The other’s hopeful eyes searched his face, as though they were seeking an innuendo that could have been confirmed there, and yet that hadn’t been hinted by the minutest inflection of a single syllable.
“I hope we shall both be pleased about it,” said the visitor at last, wistfully, and stood up. He bowed obsequiously to the girl. “It’s been a pleasure, Miss Morland.” He put out his hand towards her. There was only the faintest hesitation before she responded, and then his head dipped again infinitesimally over her fingers. He turned at once. “Until tonight, then, Mr Templar.”
His soft white hand hovered persuasively in front of the Saint.
Simon enclosed it in brown steel fingers, in a grip like the caress of a hydraulic press set to crack eggshells. He smiled with incomparable hospitality.
“I’ll be looking forward to it,” he murmured cordially, “Dr Julius.”
The other’s eyes misted at him through thick distorting lenses for an infinite instant, and the pink tonsure bobbed at him with impeccable punctilio before it turned away.
Simon Templar put his cigarette back in his mouth and drew long and deep as he eased his hip carefully on to the porch rail, before he turned to meet the inevitable unwavering challenge of Jean Morland’s calm clear eyes.
The green coupe had started away before she spoke. And then her voice had the same inquiring detachment as her gaze.
“He never mentioned his name,” she said. “But you knew it.”
The Saint nodded.
“How did he know mine?” he asked.
“I told him.”
Quite clearly she had no idea of the meaning that he might have placed on the word “know.” She went on, as though she was methodically determined to work through to something: “Why did you tell him you could speak for Daddy?”
“Why did you back me up?”
“I thought you must have something in mind, and I didn’t want to spoil it.”
“You must have great confidence in me,” he said, in smiling mimicry of Dr Julius’s saponaceous lisp.
“But now it isn’t fair to keep me guessing.”
The Saint took one of her hands.
“Did I forget to tell you were perfect, darling?

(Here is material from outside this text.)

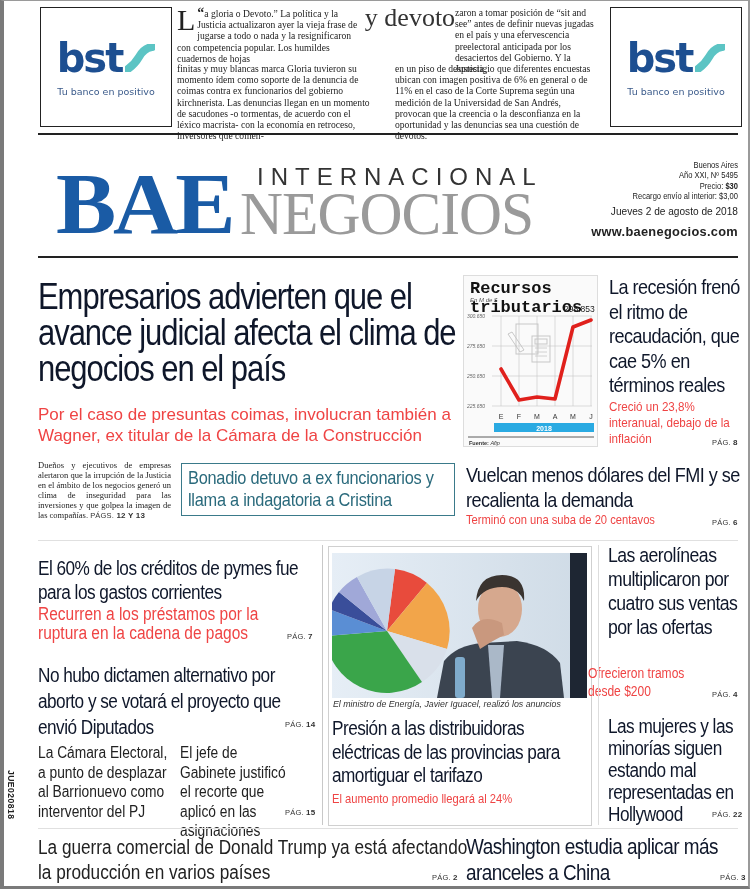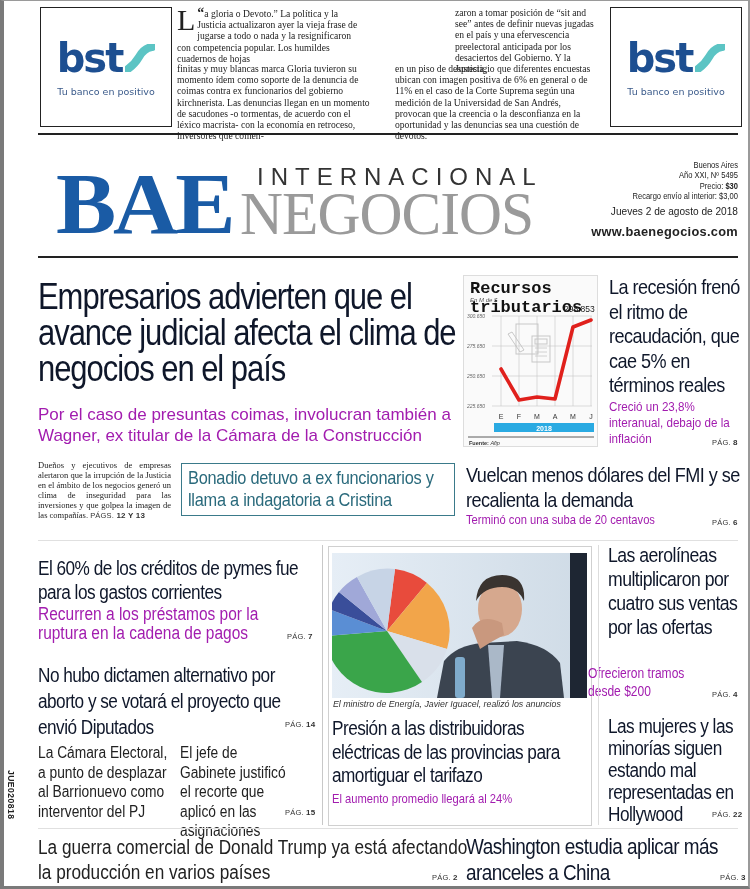"y devoto" div { html: none -> <div>y devoto</div> }
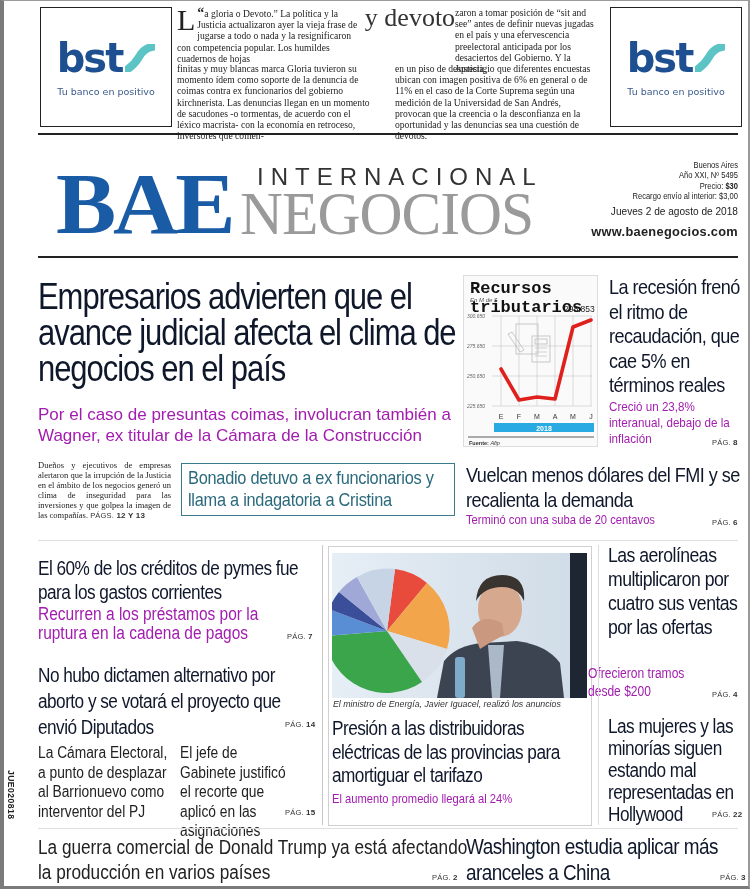"Por el caso de presuntas" .dek { color: #a21caf -> #ef4444 }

You were. No old campaigner could have done better without a rehearsal. You only made one mistake, and that simply wasn’t your fault.”
“What was it?”
“It doesn’t really matter. Ludwig would probably have found out anyway, in next to no time, and it was fun to see him do his frozen-fish take... But as for the rest of it, I just didn’t have any deep-laid motives. I became your father’s manager to find out what went on. If it was a legitimate visitor I could always back down. If it was the Ungodly, I might be able to draw the fire. In case you still feel there are loose ends, it was the Ungodly.”
“Then Valmon was only bluffing?”
“Oh, no. Valmon would always be effective in an emergency. You heard the subtle way the threat and the ultimatum were repeated? But Ludwig Julius is smarter than Valmon. He’ll go a long way to avoid trouble, because when there’s trouble you never know what may blow off. He’ll even go so far as to double the ante, which is a long way for a guy like that to go. I give you my word, if he were sure of getting away with it, Comrade Julius could play so much rougher than Valmon that he’d make Max look like a squeamish school-teacher.”
Her eyes still held him.
“You still haven’t told me how you know so much about him.”
Simon’s glance switched off the verandah again. His car was just pulling up in front of the house.
“There isn’t time now,” he said. “I’ll tell you presently. Just for now, it’d be so much better if your father didn’t know anything about it. He’s a swell guy and everything else, but he just doesn’t know these games. You’ve backed me so far. Will you back me some more?”
She took a long quiet breath. She was aloof in a dispassionate appraisal that few other women he had ever known could have simulated, let alone made sincere. Yet it all died in the helpless quirk of her shoulders and the surrendering downward turn of her lips.
“I’m nuts,” she whispered. “But I’d back you to hell and back.”